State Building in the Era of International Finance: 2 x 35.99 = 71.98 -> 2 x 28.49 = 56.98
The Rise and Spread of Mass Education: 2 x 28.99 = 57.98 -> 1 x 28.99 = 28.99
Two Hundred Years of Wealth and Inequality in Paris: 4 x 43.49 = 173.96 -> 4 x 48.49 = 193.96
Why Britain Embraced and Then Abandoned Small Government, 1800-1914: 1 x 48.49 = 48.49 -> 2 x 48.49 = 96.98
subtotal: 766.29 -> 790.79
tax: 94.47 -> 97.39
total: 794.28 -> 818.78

- - - - - - -

Exercise objective>
Your task is to quote, without any alteration, the lines running from the top of the records to the line that holds "Why Britain Embraced", both included.

Result of this exercise>
State Building in the Era of International Finance: 2 x 35.99 = 71.98 -> 2 x 28.49 = 56.98
The Rise and Spread of Mass Education: 2 x 28.99 = 57.98 -> 1 x 28.99 = 28.99
Two Hundred Years of Wealth and Inequality in Paris: 4 x 43.49 = 173.96 -> 4 x 48.49 = 193.96
Why Britain Embraced and Then Abandoned Small Government, 1800-1914: 1 x 48.49 = 48.49 -> 2 x 48.49 = 96.98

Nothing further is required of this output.